DETAILED DESCRIPTION OF THE INVENTION The present invention, in one aspect, relates to the Rubia cordifolia plant (common madder, Indian madder, manjistha, majith, tamaralli, or An unexpected finding is that herbal plant extracts of Manditti (also known as Manditti) are potent inhibitors of several receptors, proteins, and enzymes involved in the pathology of numerous common diseases and disorders. related to the discovery of

In one aspect, the present invention provides a herbaceous plant extract of Rubia cordifolia or a fraction thereof, or any active chemical species present in the herbaceous plant extract or a fraction thereof. Methods are provided for treating various diseases and disorders. In certain embodiments, the method is useful for treating at least one disease or disorder associated with steroid hormone receptors, including, but not limited to, progesterone receptors, estrogen receptors, receptors, androgen receptors, and glucocorticoid receptors. In other embodiments, the method is for treating at least one disease or disorder associated with expression of at least one protein selected from the group consisting of Brd4, Brd2, cyclin D1, p53, Gata3, and CD47. It is useful. In still other embodiments, the herbaceous plant extract, and the active species isolated therefrom, is suitable for prostate cancer, breast cancer, ovarian cancer, lung cancer, uterine cancer, pancreatic cancer, colon cancer, hepatocellular carcinoma. , glioblastoma, multiple myeloma, NUT carcinoma, leukemia, and lymphoma.

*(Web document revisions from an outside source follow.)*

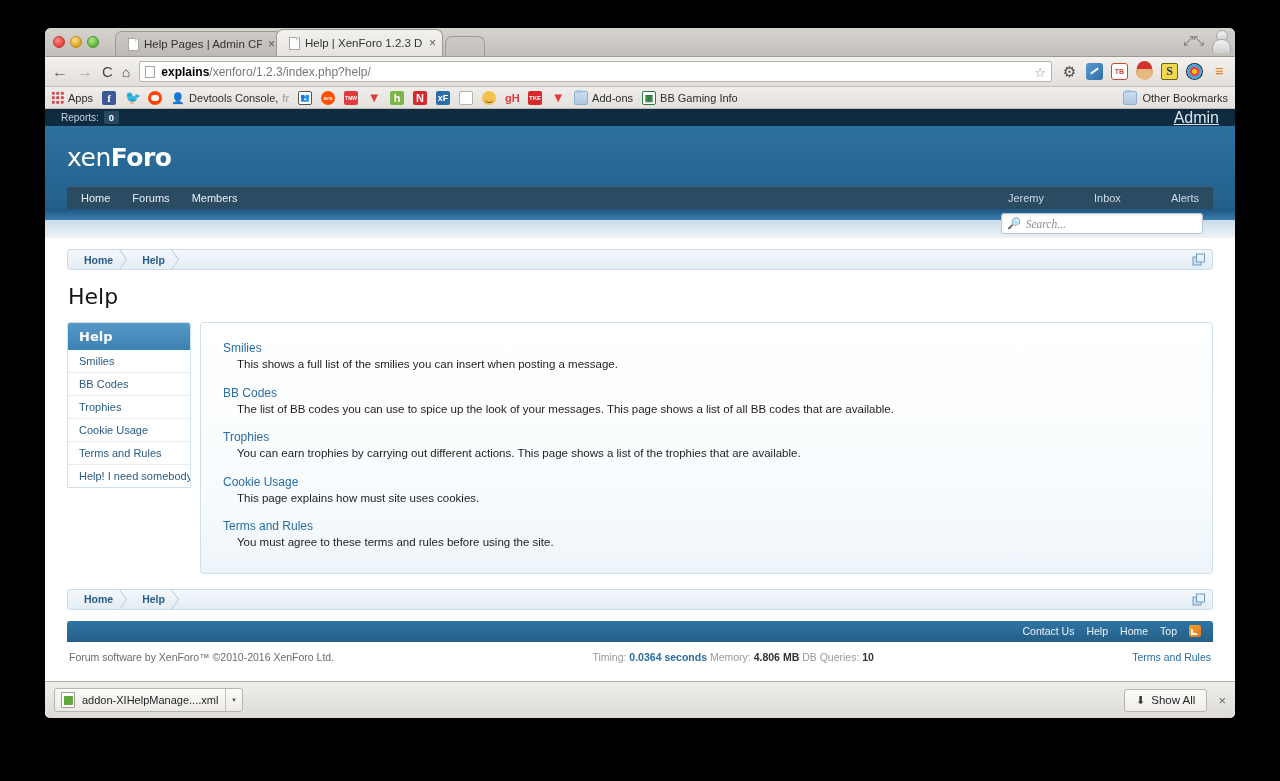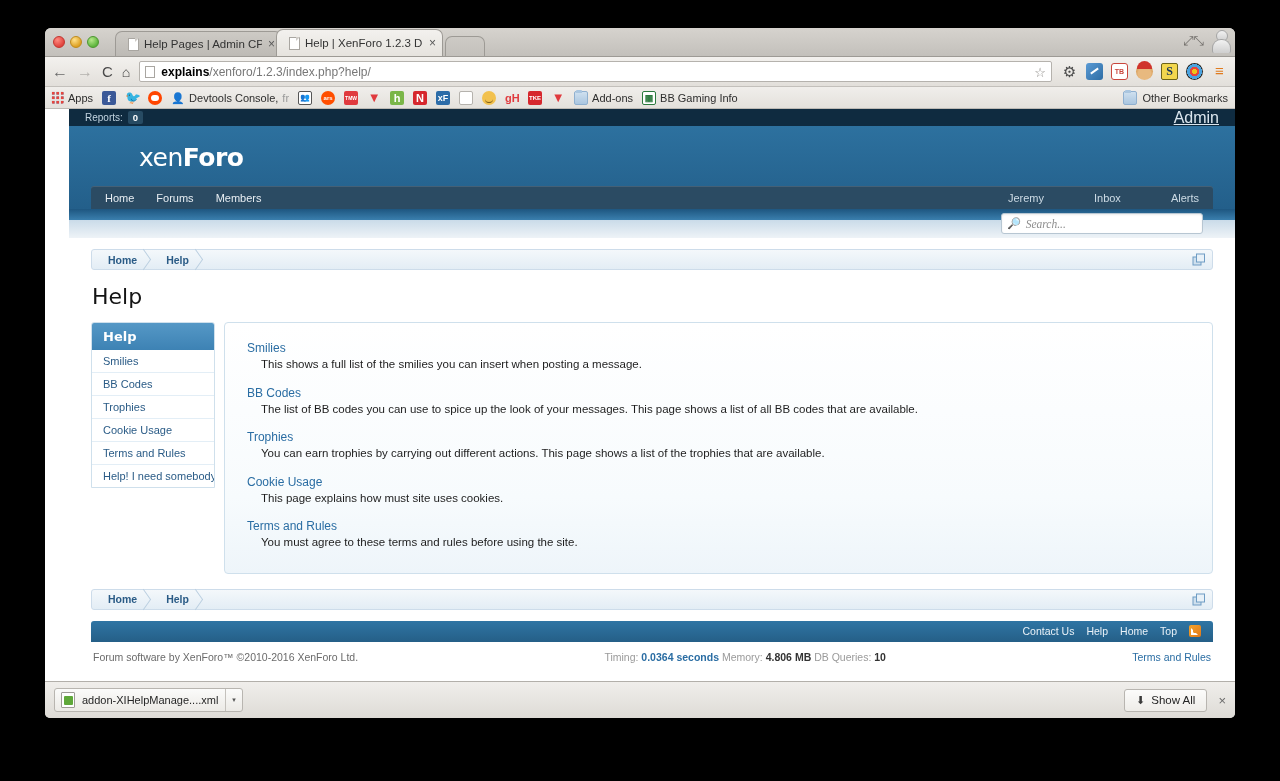--- a/index.html
+++ b/index.html
@@ -205,21 +205,20 @@
   .ico-bbg { background:#fff; border:1px solid #2c7a3e; color:#2c7a3e; font-size:9px; text-align:center; line-height:12px; font-weight:700;}
   .bm-dim { color: #9a9a9a; }
   .other-bm { position: absolute; right: 7px; display:flex; align-items:center; gap:5px; }
 
   
   .viewport {
     flex: 1;
     background: #fff;
     overflow: hidden;
     position: relative;
-    padding-left: 24px;
   }
 
   
   .xf-adminbar {
     height: 17px;
     background: #0f2b40;
     display: flex; align-items: center;
     padding: 0 16px;
     font-size: 10px; color: #c3d4e0;
     justify-content: space-between;
@@ -237,21 +236,20 @@
     padding: 10px 22px 0 22px;
     position: relative;
   }
   .xf-logo {
     font-size: 25px;
     color: #fff;
     font-weight: 400;
     letter-spacing: -0.5px;
     padding: 7px 0 14px 0;
     font-family: "DejaVu Sans", sans-serif;
-    margin-left: 48px;
   }
   .xf-logo .bold { font-weight: 700; }
 
   .xf-navtabs {
     background: #2b4b63;
     border-radius: 3px 3px 0 0;
     height: 23px;
     display: flex; align-items: center;
     padding: 0 14px;
     font-size: 11px;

In yet other embodiments, herbal plant extracts, and active chemical species isolated therefrom, may be used to treat disorders associated with hyperacetylation of histone H3, including but not limited to , Huntington's disease and schizophrenia.

Method
In one aspect, the invention provides a method of treating at least one disease or disorder in a subject. In certain embodiments, the method comprises administering to the subject a therapeutically effective amount of an herbal plant extract of Rubia cordifolia or a fraction thereof or any active species present in the herbal plant extract or a fraction thereof. and administering.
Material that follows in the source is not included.